Context

note

Overriding a context variable causes the redeployment of the affected Pipes, with Context Expansion happening on the Server.

There are default context variables always available to a Pipe (v3.5.0 upwards):

• Agent name: {{name}}
• Agent ID: {{agent}}
• Pipe name: {{pipe}}

It is common for a Pipe to enrich its data with the name of the Agent it is running on:

add:
  output-fields:
  - name: '{{name}}'

Priority

A higher-priority context overrides a lower-priority context, with Agent context being the highest priority and local context being the lowest:

• Agent
• Tenant
• Pipe
• Tag
• global
• local

Ping Example

Consider a simple Pipe which pings a site and subsequently uses extract for the ping times:

name: ping

input:
  exec:
    command: 'ping -i 4 google.com'

actions:
  - extract:
      input-field: _raw
      remove: true
      pattern: '=(\S+) ms$'
      output-fields:
        - msec

  - convert:
      - msec: num

  - add:
      output-fields:
        - site: google.com

output:
  file:
    path: /tmp/{{name}}

The following steps will:

• add the Pipe to the Server and make it available for deployment

• create an Agent named Office using add (see Agent setup

• update the Office Agent by adding the ping Pipe

$> hotrod pipes add --file ping.yml

$> hotrod agents add Office

agent Office has id 7fdfb5e9-bb54-49fc-bdc6-9e9490706cf4

$> hotrod agents update Office --add-pipe ping

[INFO] user=admin adding pipe=ping to target=Office

The Pipe definition has two arbitrary values:

1. The site itself: google.com

2. The ping interval: -i 4

Now add a context section:

name: ping

context:
  site: google.com
  interval: 4

input:
  exec:
    command: 'ping -i {{interval}} {{site}}'

actions:
  - extract:
      input-field: _raw
      remove: true
      pattern: '=(\S+) ms$'
      output-fields:
        - msec

  - convert:
      - msec: num

  - add:
      output-fields:
        - site: '{{site}}'

output:
  file:
    path: /tmp/{{name}}

Any context values in {{}} will undergo Context Expansion (i.e., the Agent {{name}}).

note

Context Expansion occurs on the Server, the rendered (internal representation) version of the Pipe gets sent to the Agent. Context can originate from the Server (global), Agent, or Pipe.

Now update the Pipe:

$> hotrod pipes update --file ping.yml

Agents affected (Pipe removed/added):
- Office

The resulting output:

$> tail -f /tmp/Office

{"msec":48.3,"site":"google.com"}
{"msec":49,"site":"google.com"}
{"msec":48.7,"site":"google.com"}
...

Overriding

While this a useful way to avoid repetition, the real power of context is the way that it can be overridden:

$> hotrod context global site=yahoo.com

[INFO] target Office (0850a5b7-3861-4787-acea-f43de43a7915) deployed

The resulting output:

$> tail -f /tmp/Office

{"msec":374,"site":"yahoo.com"}
{"msec":306,"site":"yahoo.com"}
{"msec":351,"site":"yahoo.com"}
...

You can now add another Durban Agent and deploy the ping Pipe to it:

$> hotrod agents add Durban

agent Durban has id 8c71be6f-b756-428c-8d35-cbe7be0dcfbe

$> hotrod agents update Durban --add-pipe ping

[INFO] user=admin adding pipe=ping to target=Durban

Known as the local context, it will ping yahoo.com since the global context overrides the original Pipe context.

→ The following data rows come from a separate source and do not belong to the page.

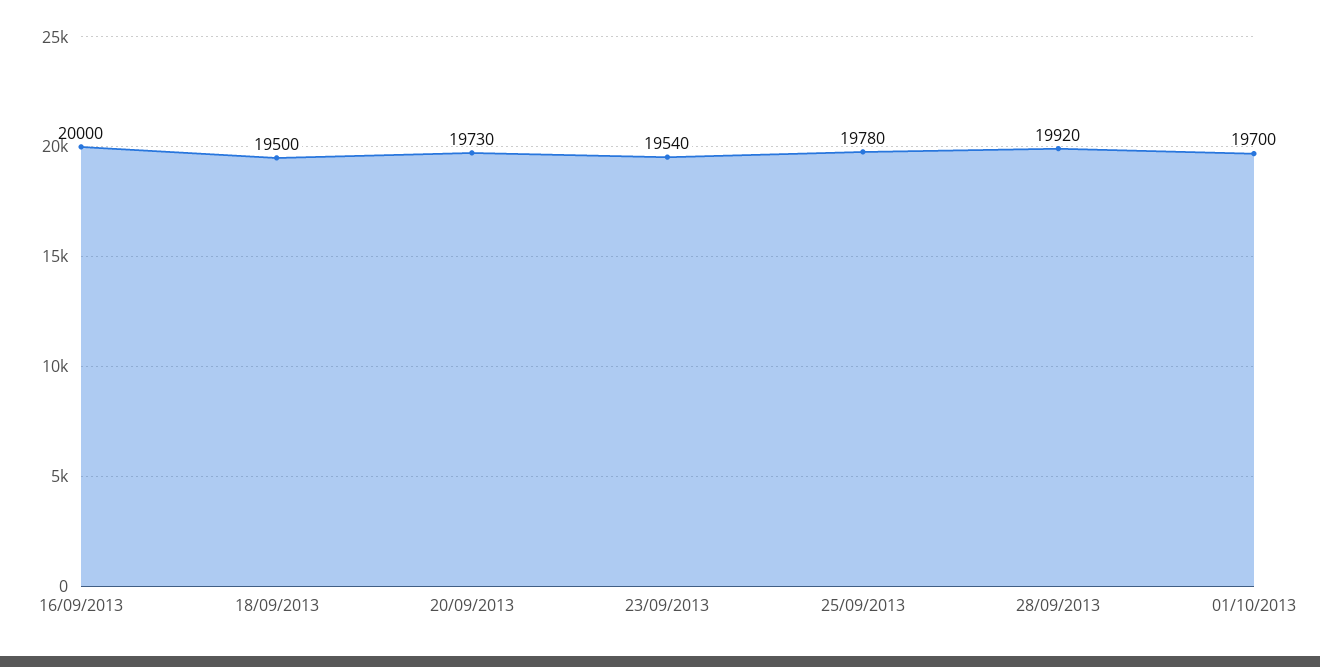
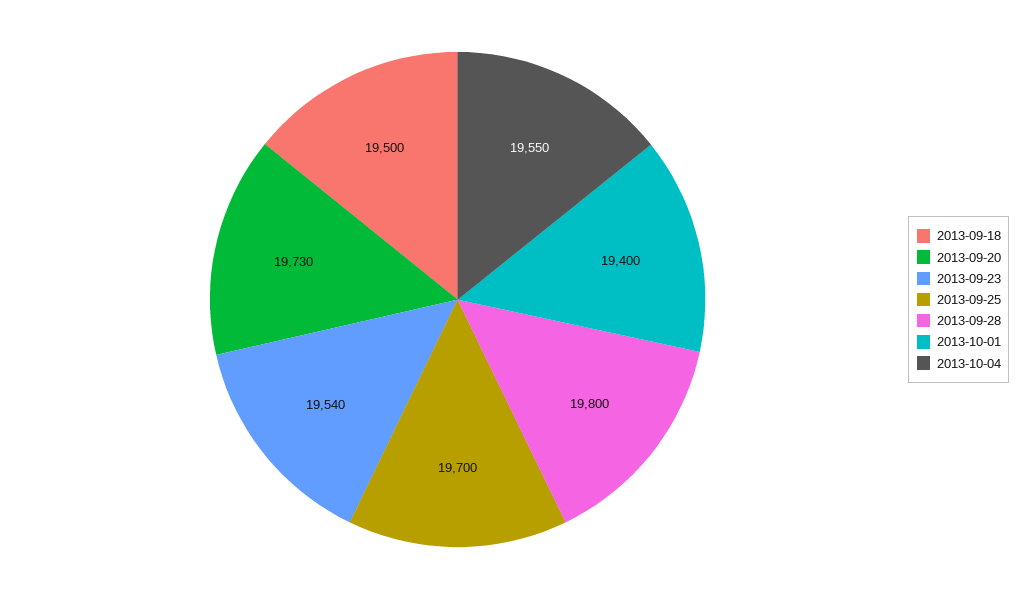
16/09/2013: 20000 -> none
25/09/2013: 19780 -> 19700
28/09/2013: 19920 -> 19800
01/10/2013: 19700 -> 19400
2013-10-04: none -> 19550

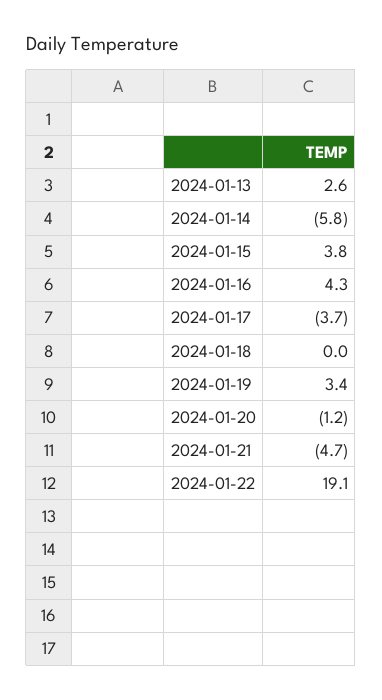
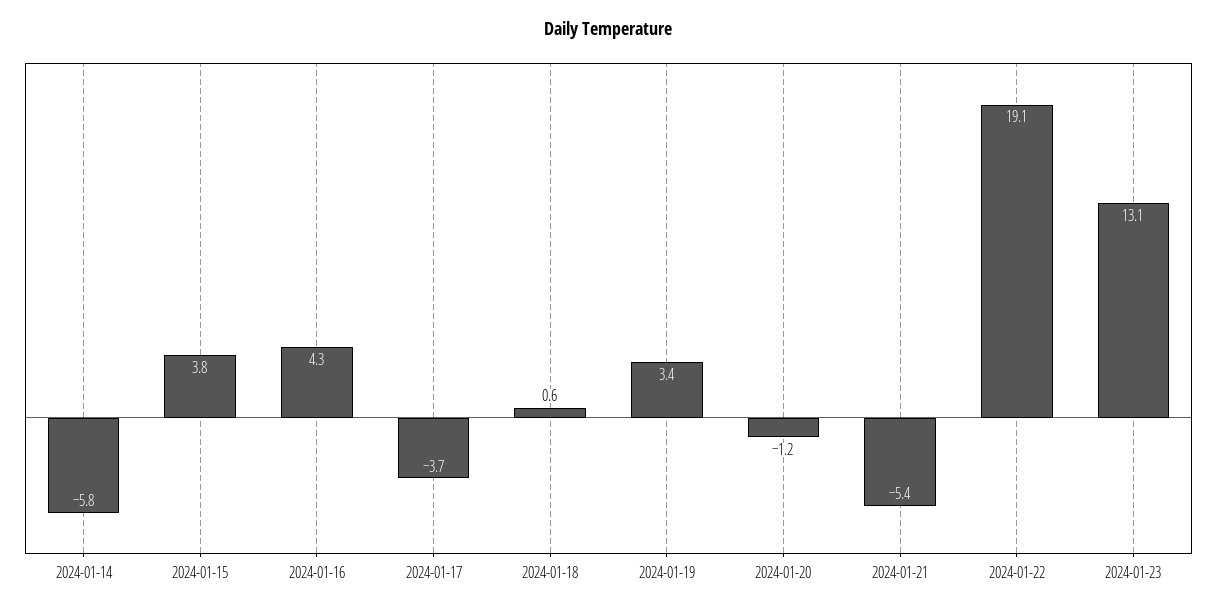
2024-01-13: 2.6 -> none
2024-01-18: 0 -> 0.6
2024-01-21: -4.7 -> -5.4
2024-01-23: none -> 13.1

Confirm the Agent is indeed pinging yahoo.com:

$> tail -f /tmp/Durban

{"msec":387,"site":"yahoo.com"}
{"msec":357,"site":"yahoo.com"}
{"msec":363,"site":"yahoo.com"}

Global Context

Alternately you may provide context in the form of a simple YAML file:

$> cat vars.yml

one: 1
two: 2

$> hotrod context global -f vars.yml

[INFO] target Durban (95cb8a32-52f4-44a4-bd8a-2d7c7ea1357b) deployed
[INFO] target Office (0850a5b7-3861-4787-acea-f43de43a7915) deployed

Show the available global context:

$> hotrod context global

[INFO] target Durban (95cb8a32-52f4-44a4-bd8a-2d7c7ea1357b) deployed
[INFO] target Office (0850a5b7-3861-4787-acea-f43de43a7915) deployed

:::warn hotrod pipes run -c vars.yml uptime_enrich.yml results in an error! :::

The resulting error:

2023-04-06T11:46:01.303Z ERROR hotrod > bad pipe: unknown field `one`, expected one of `name`, `metadata`, `trace`, `debug`, `owner`, `env`, `tests`, `hidden`, `tags`, `foreach`, `templates`, `files`, `context`, `context-map`, `input`, `actions`, `output`

For instance, there is something special about Durban and we want it to ping Johannesburg.

$> hotrod agents context Durban site=joburg.co.za

A per-Agent context overrides global context as it is more specialized.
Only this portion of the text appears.